(they were actually crazy back in the day)
I’m aware what a damning example this post is, of the painfully fast-moving and ever-changing nature of our society, but my god, Crazy Bones were much cooler when I was a kid; look at this nonsense – it doesn’t even know if it’s called ‘Gogos’ or not, which sounds like an Ancient Greek monster you’d hear about in the Odyssey – as opposed to these, classy instruments of youthful enjoyment, helpfully presented with a blurry photograph.
One key difference between the generations is a cosmetic one, that the modern Bones resemble colourful anime characters, with one defining colour and several other bright shades along their bodies, while the classic Bones were monotone; they were not devoid of colour like a silent film, but each individual lump of plastic consisted of one colour.
And a criticism I have of the modern Bones is that there are too many of these colours on each figure, to the extent that any of the physical features of that Bone are lost, as you just focus on the bright spotty bits; this is especially problematic when considering that in about 2008, Crazy Bones were released with expressions that change, putting an unusual emphasis on physical features, considering they were obscured by the colours.
There is also a curious lack of range of colours; in the picture I showed you, there are three Bones with blue elements, three with green, three with red and four with yellow. This means that there is not only an explosion of eye-aching colour on their bodies, but that this colour is too repetitive for them to be eye-catching; if they are all identically and equally vibrant, do any of them stand out?
This lack of range is also personally distressing, as my favourite Bone as a kid (in about 2005) was a fat, dark purple one, with a pointy hat and a mouth full of fangs; the presence of ‘Spooky’ (as he was named by nine-year-old James) unnerved opponents, and made Bone battles all the more sinister and more serious.
And yes, ‘opponents’; back in the day, we used Crazy Bones like marbles: there were coloured circles on our school playground, and we would take it in turns to flick our Bones at each other’s, trying to knock them out of the circle. And I feel this competitive element has been lost with the new Bones; my time volunteering at a kids’ youth group for the past three years has resulted in me coming into contact with some new Bones, and they are much lighter than the classic Bones, making meaningful competition pointless as you can flick any Bone out of the circle on the first go, and all weigh the same, regardless of size, undermining the very idea of 21st Century-marbling.
But it is the user-creative element of Crazy Bones that has been lost; I don’t mourn the loss of heaviness in the new Bones, but I mourn the uniformity, that actively discourages players from coming up with games to play with their Crazy Bones – the lack of backstory or justification of these, sometimes ecstatic, sometimes sinister, lumps of plastic meant that we, as a community of players, could develop their histories, their identities and their names, culminating in the Christening of the universally-adored ‘Constipated Chicken’ by a friend of mine.
Furthermore, the difference in Bones meant that everyone could enjoy the game their way; some of us battled them, while others collected them; the former prioritised weight and easy availability to replace lost Bones in high-stakes, winner-takes-the-losers-Bone battles, while the latter liked physical beauty and rarity.
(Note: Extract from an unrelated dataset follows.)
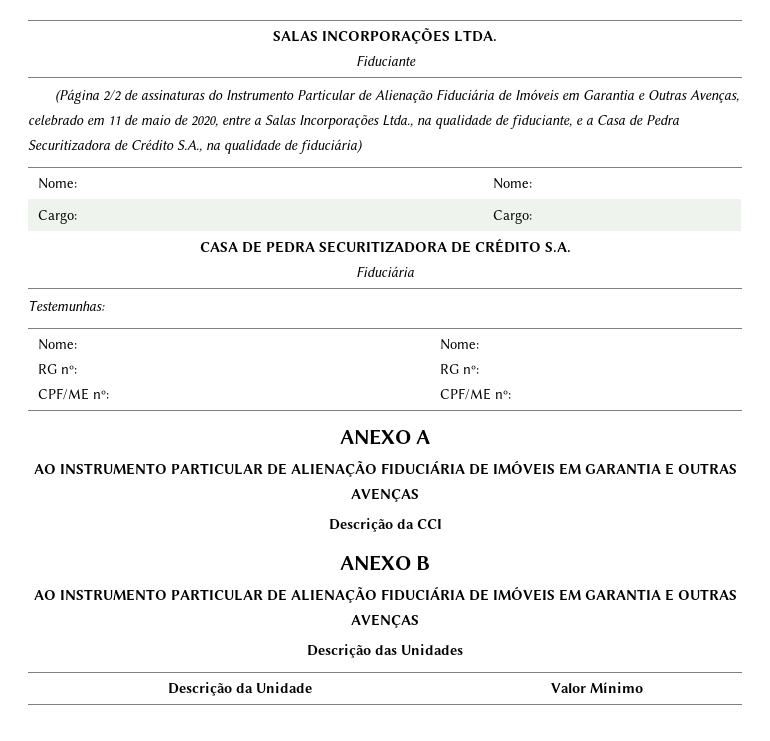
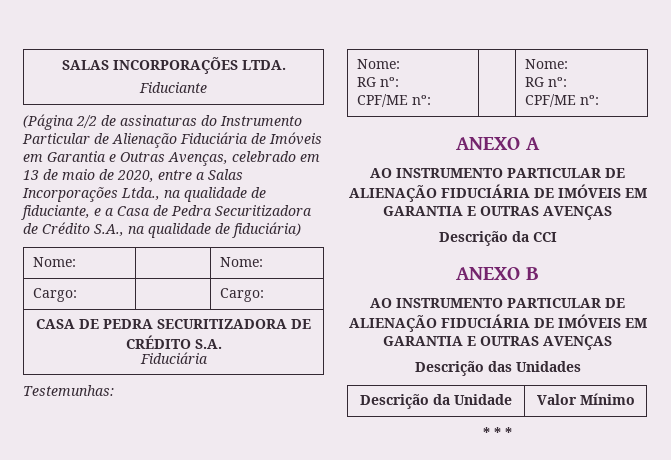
- (Página 2/2 de assinaturas do Instrumento Particular de Alienação Fiduciária de Imóveis em Garantia e Outras Avenças, celebrado em 11 de maio de 2020, entre a Salas Incorporações Ltda., na qualidade de fiduciante, e a Casa de Pedra Securitizadora de Crédito S.A., na qualidade de fiduciária)
+ (Página 2/2 de assinaturas do Instrumento Particular de Alienação Fiduciária de Imóveis em Garantia e Outras Avenças, celebrado em 13 de maio de 2020, entre a Salas Incorporações Ltda., na qualidade de fiduciante, e a Casa de Pedra Securitizadora de Crédito S.A., na qualidade de fiduciária)
+ * * *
The superficial attempts to distinguish the new Bones therefore limits the creativity and the focus on the individual that can be derived from these toys, which will discourage the sort of Crazy Bone communities popping up again like they did in Winter 2005.
Personally, our group joined battlers and collectors in a battle-based society, in which having multiples of the same Bone (regardless of colour – a controversial decision) greater than three meant you could play all of them at once, and move each one within a turn phase. Therefore, having three of the same Bone meant you had a 3-on-1 with an opponent, and could move three times as often.
And this led naturally to reputations and legends within the community; one friend collected eleven of the self-named ‘Zigzag’ Bone, and slaughtered all opposition, playing winner-takes-bone every time out of sheer cockiness (my match against them with Spooky was cut short by the end of break, but I had taken about four of his Zigzags by that point). Furthermore, trades became incredibly important, with me giving up Spooky (the worst mistake of my life) for four smaller Bones, that were useless themselves, but I was sold on their collective, moving-in-fours power; I immediately lost a match using them against the new owner of Spooky.
All of those memories will not be created, however, with the new Crazy Bones; their superficial differences place the focus on bulk buying by the consumer, not getting a single Bone that no-one else has and nurturing it like a child, and their deeper identicality means no meaningful games can be played with, what are ultimately, toys.
And don’t tell me I’m a bitter old man saying ‘things were better back int eh day’; they actually were.